Cette nuit, quand Karim a retrouvé sa chambre, plus aucun Niçois n’était là pour lui rappeler sa scoumoune devant les cages. Le couvre-feu y était peut-être pour quelque chose, mais surtout parce que personne ne pourra lui reprocher quoi que ce soit. Dans ce stade, il avait brillé d’un doublé contre l’Arménie lors de sa désormais avant-dernière en sélection. Cinq ans et demi plus tard, la boucle ne sera pas complètement bouclée, mais qu’importe : l’ancien Lyonnais a apporté sa pierre à l’édifice d’une équipe déjà bien bâtie. Pour Didier Deschamps, l’apport de Karim Benzema « ne change pas grand-chose » à ce que les autres joueurs faisaient auparavant. Il y a du vrai : Kylian Mbappé a bouffé les grands espaces, Antoine Griezmann s’est régalé entre les lignes et tous les deux ont marqué dans un style plutôt caractéristique. KB19, lui, s’est occupé du reste. Dézonant par moments, permutant constamment, aucun dribble superflu n’a été à signaler. Et c’est le menton levé que le goleadormadrilène a su combiner avec les autres, avec un naturel assez déconcertant.

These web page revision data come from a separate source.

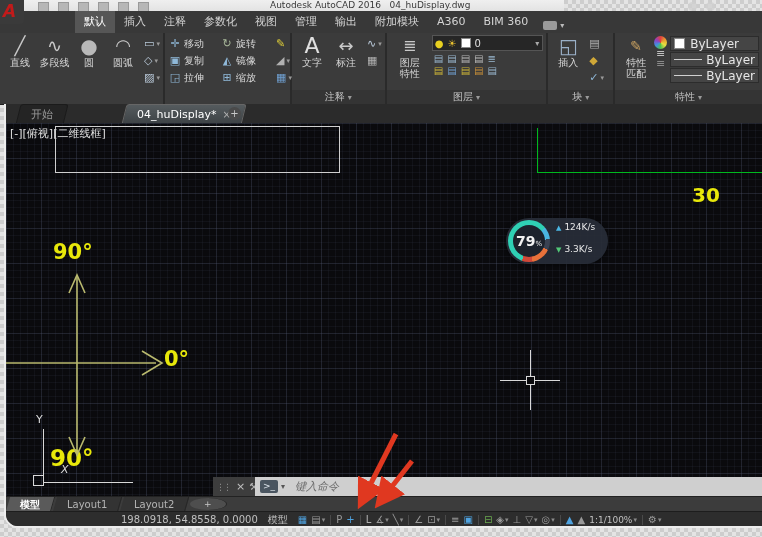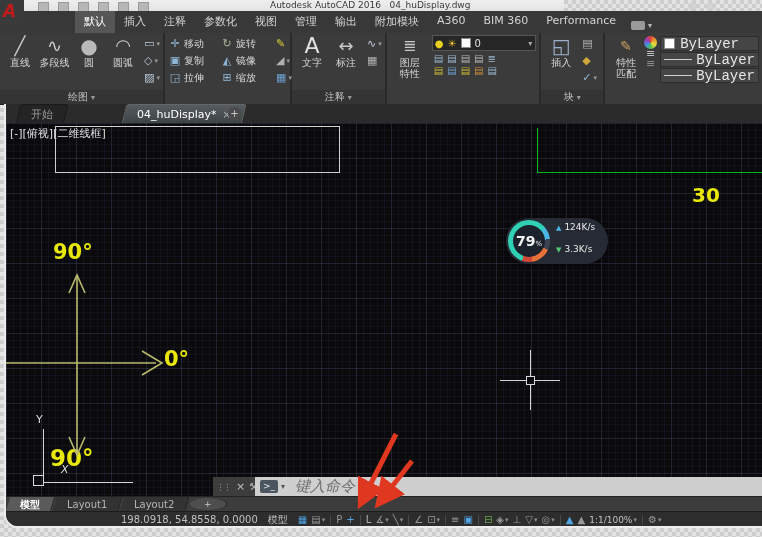--- a/index.html
+++ b/index.html
@@ -160,7 +160,7 @@
 
   <div id="ribbon-tabs-row">
     <div style="width:28px;"></div>
-    <div id="ribbon-tabs" style="display:flex;align-items:flex-start;padding-left:47px;">
+    <div id="ribbon-tabs" style="display:flex;align-items:center;padding-left:47px;">
         <div class="rtab active">默认</div>
         <div class="rtab">插入</div>
         <div class="rtab">注释</div>

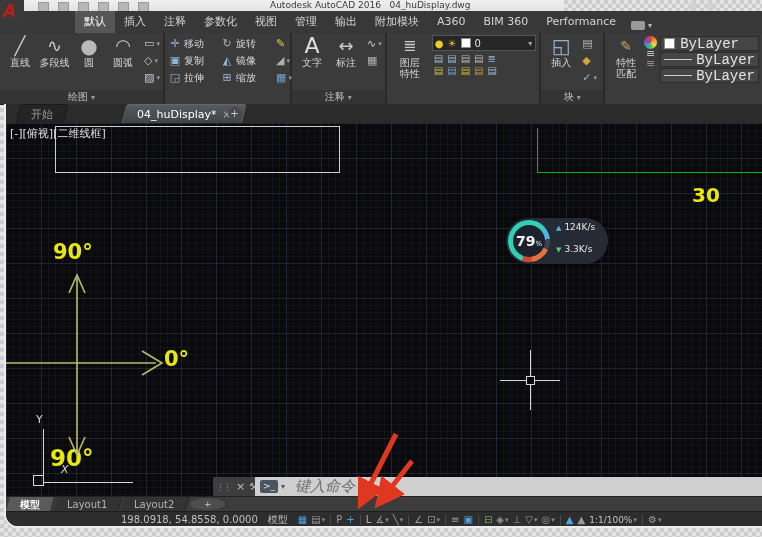--- a/index.html
+++ b/index.html
@@ -171,7 +171,6 @@
         <div class="rtab">附加模块</div>
         <div class="rtab">A360</div>
         <div class="rtab">BIM 360</div>
-        <div class="rtab">Performance</div>
       </div>
     <div id="rec-btn">
       <span id="rec-cam"></span>

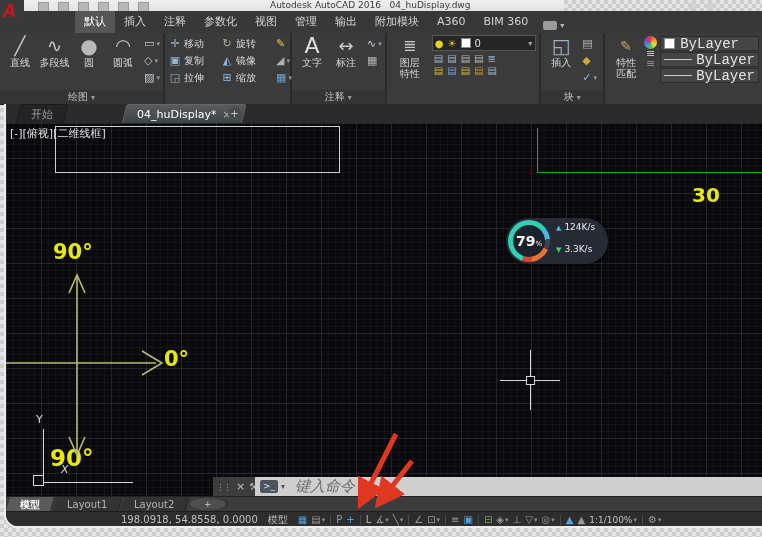--- a/index.html
+++ b/index.html
@@ -52,7 +52,7 @@
   .swatch{display:inline-block;background:#ffffff;border:1px solid #888;}
   .bylayer-row{display:flex;align-items:center;height:13px;background:#454545;border:1px solid #2c2c2c;margin-bottom:1px;padding:0 3px;}
   .bylayer-row .line{height:1px;background:#d0d0d0;flex:0 0 28px;margin-right:4px;}
-  .bylayer-row .txt{font-size:14px;color:#e6e6e6;font-family:Liberation Mono, monospace;}
+  .bylayer-row .txt{font-size:12px;color:#e6e6e6;}
   .lyr-mini{font-size:10px;margin:0 2px;}
 
   

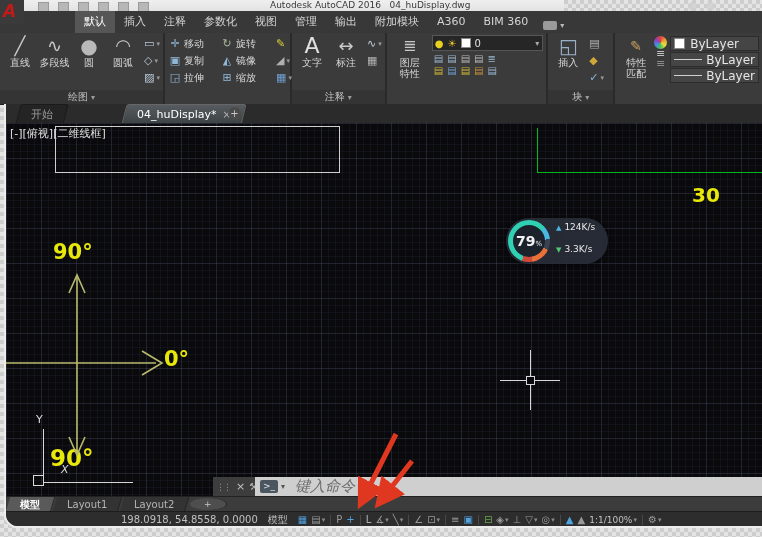--- a/index.html
+++ b/index.html
@@ -213,9 +213,6 @@
           </div>
         </div>
       </div>
-      <div class="panel-footer">
-        <span>绘图</span><span class="dd">▾</span>
-      </div>
     </div>
 
     <div class="panel" style="width:125px;">

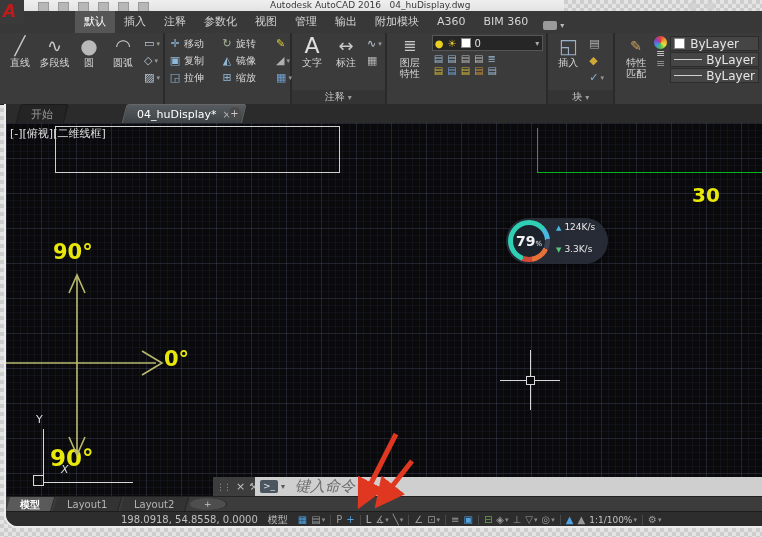--- a/index.html
+++ b/index.html
@@ -322,6 +322,9 @@
           </div>
         </div>
       </div>
+      <div class="panel-footer">
+        <span>图层</span><span class="dd">▾</span>
+      </div>
     </div>
 
     <div class="panel" style="width:78px;">

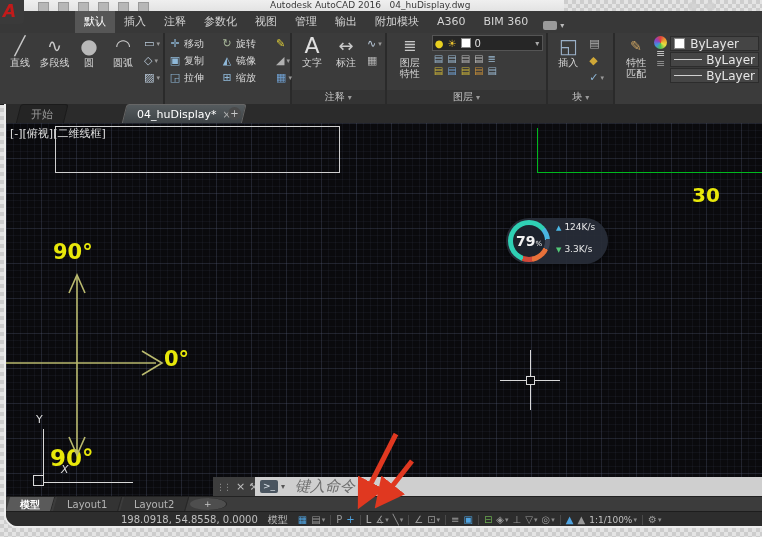--- a/index.html
+++ b/index.html
@@ -378,6 +378,9 @@
           </div>
         </div>
       </div>
+      <div class="panel-footer">
+        <span>特性</span><span class="dd">▾</span>
+      </div>
     </div>
   </div>
 

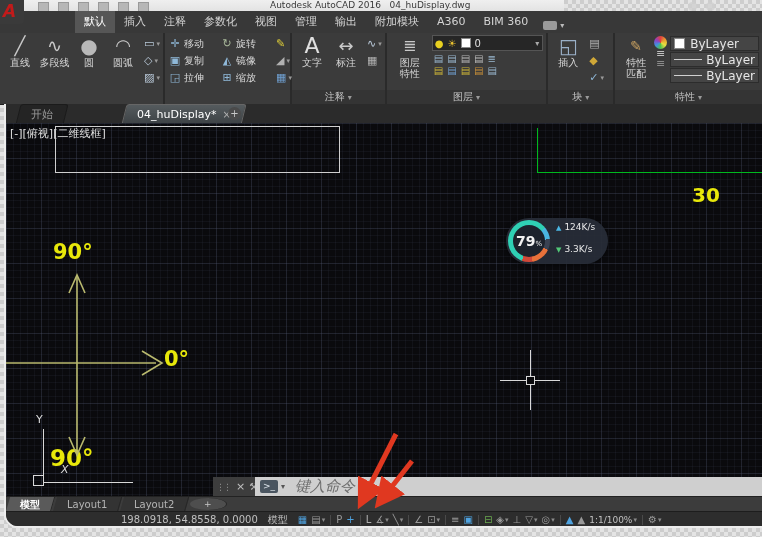--- a/index.html
+++ b/index.html
@@ -108,7 +108,7 @@
   #cmd-input{flex:1;background:#cfcfcf;display:flex;align-items:center;}
   #cmd-prompt{background:#4a5560;color:#dfe6ec;font-size:9px;line-height:13px;padding:0 3px;margin-left:5px;border-radius:2px;}
   #cmd-prompt-dd{font-size:8px;color:#555;margin:0 4px 0 3px;}
-  #cmd-placeholder{font-size:15px;color:#6d6d6d;font-style:italic;margin-left:6px;}
+  #cmd-placeholder{font-size:11px;color:#6d6d6d;font-style:italic;margin-left:6px;}
 
   
   #layout-strip{position:absolute;left:0;top:392px;width:756px;height:15px;background:#3c3c3c;border-top:1px solid #222;}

« Karim a fait de très bonnes choses dans son registre. Il a été malheureux, bien que très bon, évaluait Didier Deschamps en conférence de presse. Ne serait-ce que sur le penalty, je trouve qu’il est bien tiré, après, il a eu d’autres situations. Pour un attaquant, marquer c’est concrétiser (sic). Ça n’a pas été le cas ce soir. Mais forcément avec sa palette élargie, ça permet à l’équipe d’avoir une maîtrise et de la complémentarité. » L’intéressé est lui-même bien conscient de l’état du chantier : « On aura le temps de peaufiner, on a fait un très beau match et on a tenté, c’est le plus important. » Ce qui compte également ce jeudi matin, c’est que les controverses autour de ses rapports avec Deschamps, de ses bisbilles avec Olivier Giroud (ils partageraient par ailleurs la même table à la cantine, si vous voulez tout savoir) ou l’avis des polémistes sont aujourd’hui à peine audibles. Il est plus doux de se demander quand Karim Benzema retrouvera le chemin des filets, que de désespérer le revoir sur le chemin de Clairefontaine. On sait que ce n’est plus qu’une question de temps. Et ça tombe bien, celui-ci n’a pas d’emprise sur Karim Benzema.
Par Mathieu Rollinger, à Nice
Tous propos recueillis par MR, sauf ceux de Benzema.